(Saved data entries)
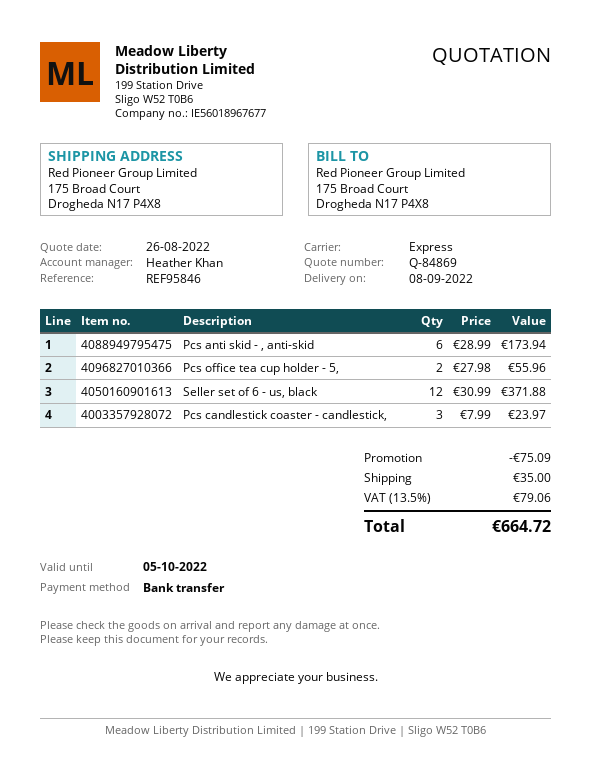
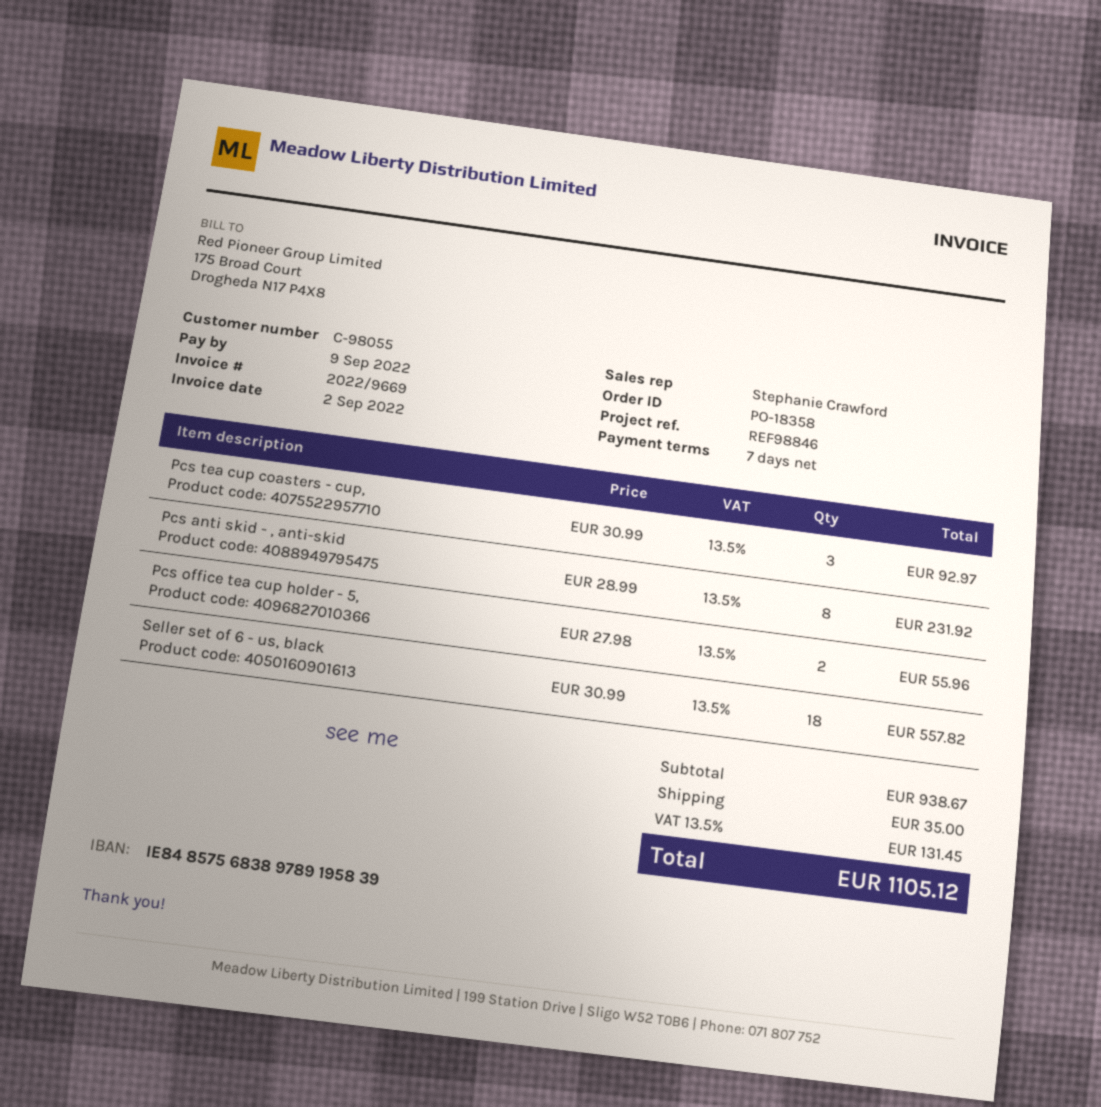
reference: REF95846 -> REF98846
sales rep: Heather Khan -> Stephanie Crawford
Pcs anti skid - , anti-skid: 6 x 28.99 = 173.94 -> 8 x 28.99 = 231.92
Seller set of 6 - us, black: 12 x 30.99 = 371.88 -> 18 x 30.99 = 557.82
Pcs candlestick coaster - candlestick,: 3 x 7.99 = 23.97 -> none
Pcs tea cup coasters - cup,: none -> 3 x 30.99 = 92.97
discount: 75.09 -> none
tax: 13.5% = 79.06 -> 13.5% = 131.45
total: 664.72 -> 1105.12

__YOUR ASSIGNMENT__:
Will you restate every entry word for word and omit the images?

__SOLUTION FOR THIS EXERCISE__:
reference: REF95846 -> REF98846
sales rep: Heather Khan -> Stephanie Crawford
Pcs anti skid - , anti-skid: 6 x 28.99 = 173.94 -> 8 x 28.99 = 231.92
Seller set of 6 - us, black: 12 x 30.99 = 371.88 -> 18 x 30.99 = 557.82
Pcs candlestick coaster - candlestick,: 3 x 7.99 = 23.97 -> none
Pcs tea cup coasters - cup,: none -> 3 x 30.99 = 92.97
discount: 75.09 -> none
tax: 13.5% = 79.06 -> 13.5% = 131.45
total: 664.72 -> 1105.12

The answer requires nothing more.